PORTALBERITA.CO.ID - Dinamika ekonomi yang signifikan terjadi pada pertengahan Juni 2026, ditandai dengan lonjakan harga Bahan Bakar Minyak (BBM) jenis Pertamax RON 92. Kenaikan ini langsung menjadi sorotan utama di kalangan masyarakat dan pengamat ekonomi nasional.
Kenaikan harga tersebut membawa harga jual Pertamax mencapai Rp16.250 per liter. Angka ini merepresentasikan lonjakan substansial sekitar 32 persen dari harga jual sebelumnya yang berada di level Rp12.300 per liter.
Konteks waktu menjadi penting dalam peristiwa ini, sebab kenaikan tajam ini terjadi setelah periode penahanan harga BBM nonsubsidi yang telah diberlakukan sejak bulan April 2026. Periode penahanan ini sempat memberikan jeda bagi konsumen dari gejolak harga internasional.
Peristiwa ini disorot secara khusus oleh CORE, yang melihat lonjakan tersebut sebagai sinyal penting dari perkembangan pasar energi global yang mulai terasa di dalam negeri. Faktor eksternal ini diyakini menjadi pemicu utama penyesuaian harga yang tertunda.

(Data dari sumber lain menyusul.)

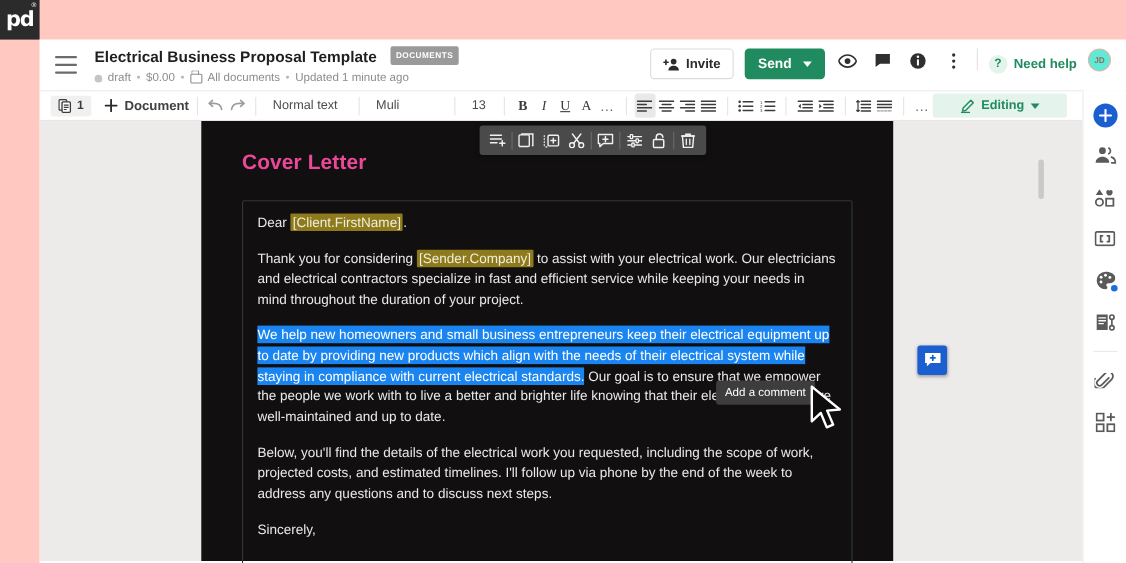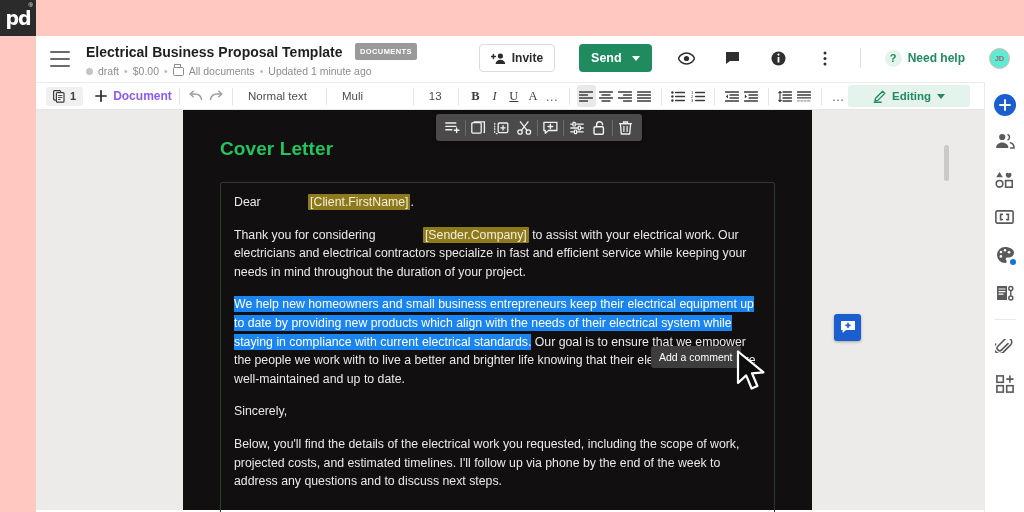--- a/index.html
+++ b/index.html
@@ -42,7 +42,7 @@
   .folder-ic { display:inline-block; width:11px; height:9px; border:1.4px solid #8d8d8d; border-radius:1.5px; position:relative; }
   .folder-ic:before { content:""; position:absolute; left:0px; top:-3.4px; width:5px; height:3px; border:1.4px solid #8d8d8d; border-bottom:none; border-radius:1px 1px 0 0;}
 
-  .header-right { position:absolute; right: 14px; top: 8px; display:flex; align-items:center; gap: 24px; }
+  .header-right { position:absolute; right: 14px; top: 8px; display:flex; gap: 10px; }
   .btn-invite {
     display:flex; align-items:center; gap:6px; height: 28px; padding: 0 11px;
     border:1px solid #dcdcdc; border-radius:4px; background:#fff;

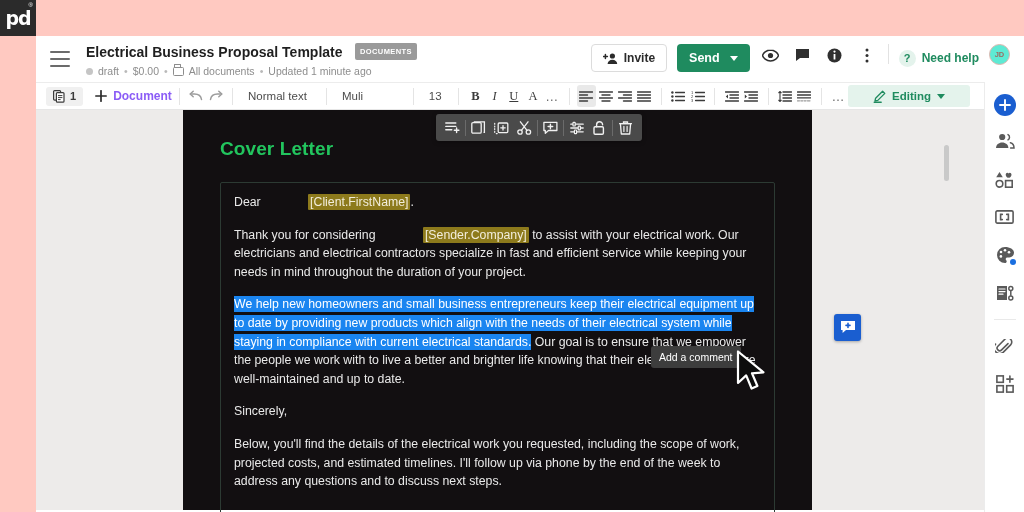--- a/index.html
+++ b/index.html
@@ -68,7 +68,7 @@
   .tb-div { width:1px; height:17px; background:#e4e4e4; margin: 0 7px; }
   .tb-pagecount { display:flex; align-items:center; gap:5px; background:#f0f0f0; border-radius:3px;
       padding: 3px 7px; font-size:11px; color:#3b3b3b; font-weight:700; cursor:pointer;}
-  .tb-adddoc { display:flex; align-items:center; gap:6px; font-size:12px; font-weight:700; color:#8b5cf6;
+  .tb-adddoc { display:flex; align-items:center; gap:6px; font-size:12px; font-weight:700; color:#404040;
       margin-left: 12px; cursor:pointer; }
   .tb-text { font-size:11.5px; color:#4c4c4c; padding: 0 8px; cursor:pointer; }
   .tb-btn { width:22px;height:22px;display:flex;align-items:center;justify-content:center;

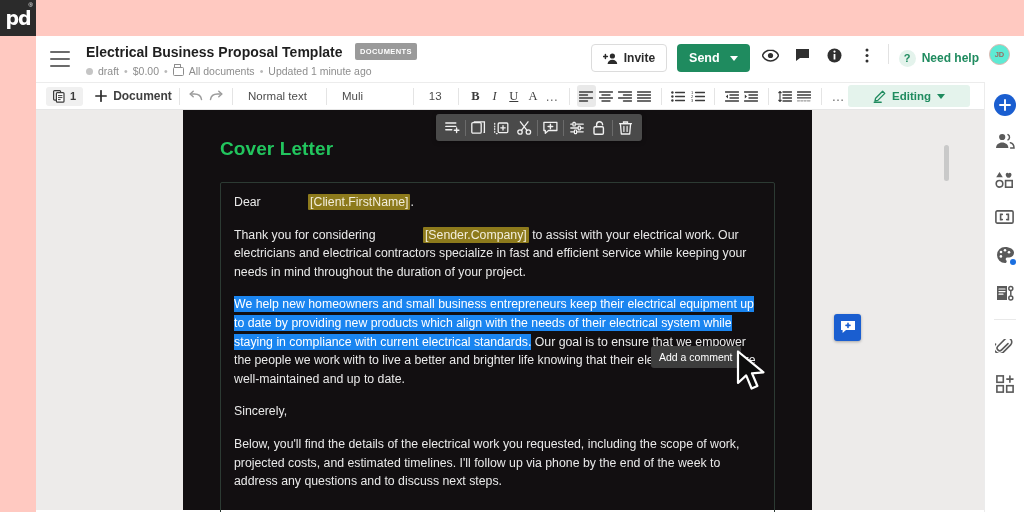--- a/index.html
+++ b/index.html
@@ -85,7 +85,7 @@
     background: #120f11;
   }
   .page-inner { padding: 28px 37px 0 37px; }
-  .page-title { color:#22c55e; font-size:19px; font-weight:700; letter-spacing:.1px; }
+  .page-title { color:#ec4899; font-size:19px; font-weight:700; letter-spacing:.1px; }
 
   .textbox {
     margin-top: 22px; border:1px solid #2c3a33; border-radius: 2px;

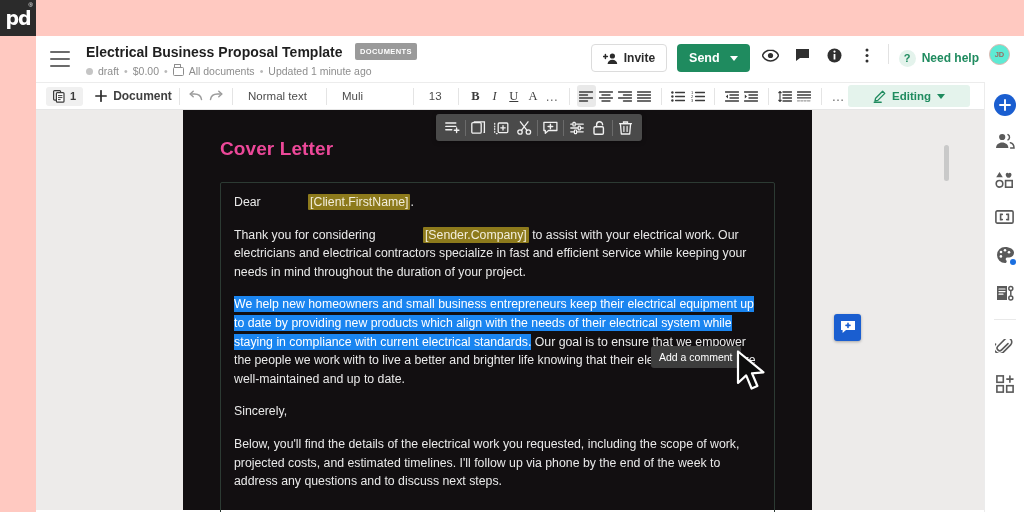--- a/index.html
+++ b/index.html
@@ -92,7 +92,7 @@
     padding: 10px 13px 16px 13px; min-height: 300px;
   }
   .ptxt { color:#e9e9e9; font-size:12.3px; line-height: 18.6px; margin-bottom: 14px; }
-  .token { background:#8d7a1c; color:#f2eddb; padding: 1px 2px; border-radius:1px;margin-left:44px; }
+  .token { background:#8d7a1c; color:#f2eddb; padding: 1px 2px; border-radius:1px; }
   .sel { background:#1a85f0; color:#ffffff; padding: 1px 0; box-decoration-break: clone;
          -webkit-box-decoration-break: clone; }
 

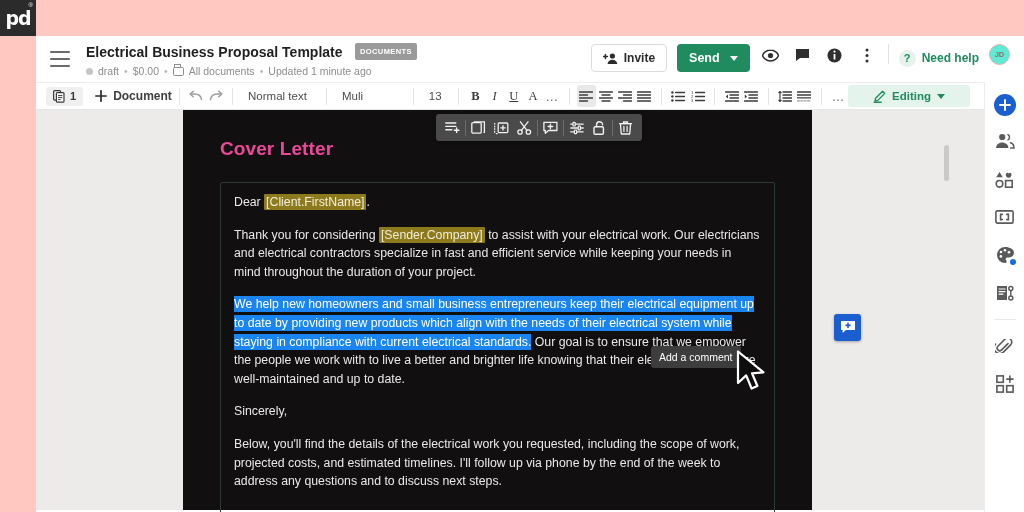--- a/index.html
+++ b/index.html
@@ -372,9 +372,9 @@
               <span class="sel">We help new homeowners and small business entrepreneurs keep their electrical equipment up to date by providing new products which align with the needs of their electrical system while staying in compliance with current electrical standards.</span><span> Our goal is to ensure that we empower the people we work with to live a better and brighter life knowing that their electrical systems are well-maintained and up to date.</span>
             </p>
 
+            <p class="ptxt">Below, you'll find the details of the electrical work you requested, including the scope of work, projected costs, and estimated timelines. I'll follow up via phone by the end of the week to address any questions and to discuss next steps.</p>
+
             <p class="ptxt">Sincerely,</p>
-
-            <p class="ptxt">Below, you'll find the details of the electrical work you requested, including the scope of work, projected costs, and estimated timelines. I'll follow up via phone by the end of the week to address any questions and to discuss next steps.</p>
           </div>
         </div>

Lonjakan harga ini memicu perhatian luas dari berbagai sektor masyarakat dan pemangku kepentingan. Hal ini menunjukkan sensitivitas pasar domestik terhadap fluktuasi harga komoditas energi di tingkat dunia.
Dikutip dari Bisnis Market.com, "Lonjakan sekitar 32 persen dari posisi sebelumnya di Rp12.300 per liter ini langsung memicu perhatian berbagai kalangan, terutama karena terjadi setelah periode penahanan harga sejak April 2026."

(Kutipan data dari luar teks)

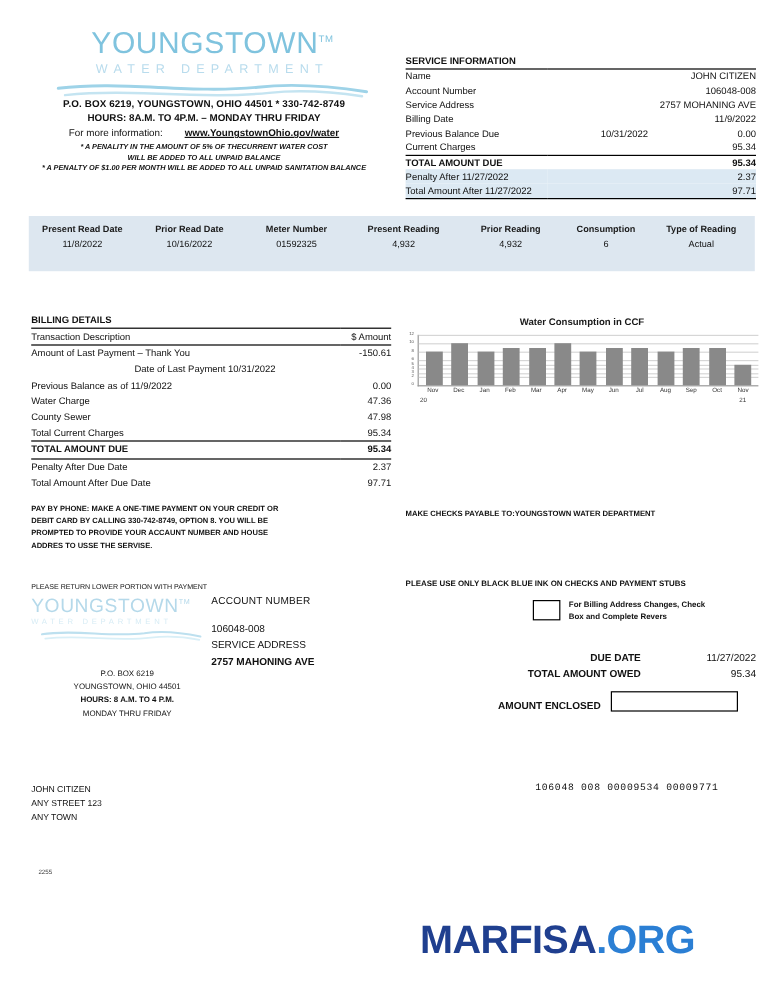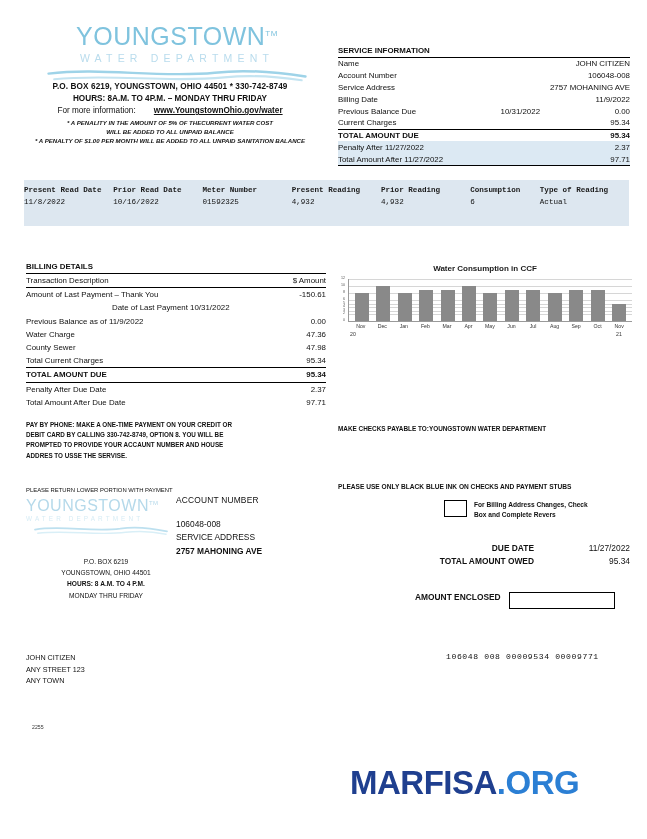--- a/index.html
+++ b/index.html
@@ -41,7 +41,7 @@
   
   .meter{position:absolute;left:24px;top:180px;width:605px;height:46px;background:#dde7f0;}
   .meter-inner{display:flex;width:100%;padding-top:6px;}
-  .meter-col{flex:1;font-family:Liberation Mono, monospace;}
+  .meter-col{flex:1;text-align:center;}
   .meter-col.w-narrow{flex:.78;}
   .m-head{font-size:7.6px;font-weight:700;color:#1a1a1a;}
   .m-val{font-size:7.6px;margin-top:4px;}

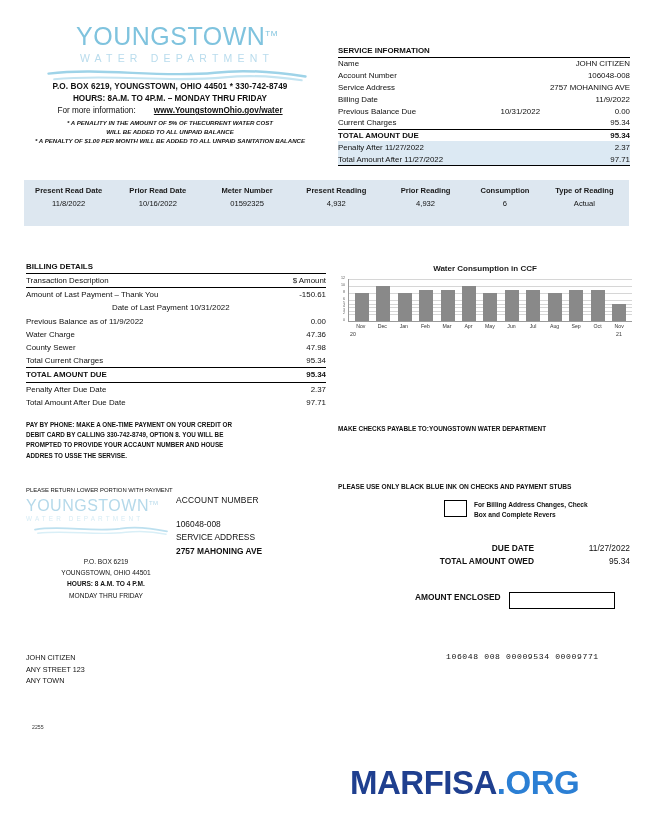--- a/index.html
+++ b/index.html
@@ -96,7 +96,7 @@
   .due-lbl{font-weight:700;text-align:right;flex:1;padding-right:38px;}
   .due-val{width:58px;text-align:right;}
 
-  .enclosed{position:absolute;left:415px;top:592px;display:flex;align-items:flex-start;gap:8px;}
+  .enclosed{position:absolute;left:415px;top:576px;display:flex;align-items:flex-end;gap:8px;}
   .enclosed-lbl{font-size:8.4px;font-weight:700;}
   .enclosed-box{width:104px;height:15px;border:1px solid #000;background:#fff;}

Perubahan harga yang mengejutkan namun terukur ini menunjukkan adanya penyesuaian yang harus dilakukan oleh pasar domestik mengikuti dinamika harga minyak mentah dan produk olahan di bursa internasional. Dampak tertunda dari kondisi global kini mulai termanifestasi.
Kenaikan harga Pertamax ke level Rp16.250 per liter merupakan respons terhadap tekanan biaya impor dan kondisi pasar global yang cenderung meningkat dalam beberapa waktu terakhir. Hal ini menjadi tantangan baru dalam menjaga stabilitas inflasi.
"Lonjakan harga BBM RON 92 Pertamax menjadi Rp16.250 per liter pada pertengahan Juni 2026 menjadi salah satu dinamika ekonomi yang paling banyak diperbincangkan publik," demikian disorot oleh analisis dari media tersebut.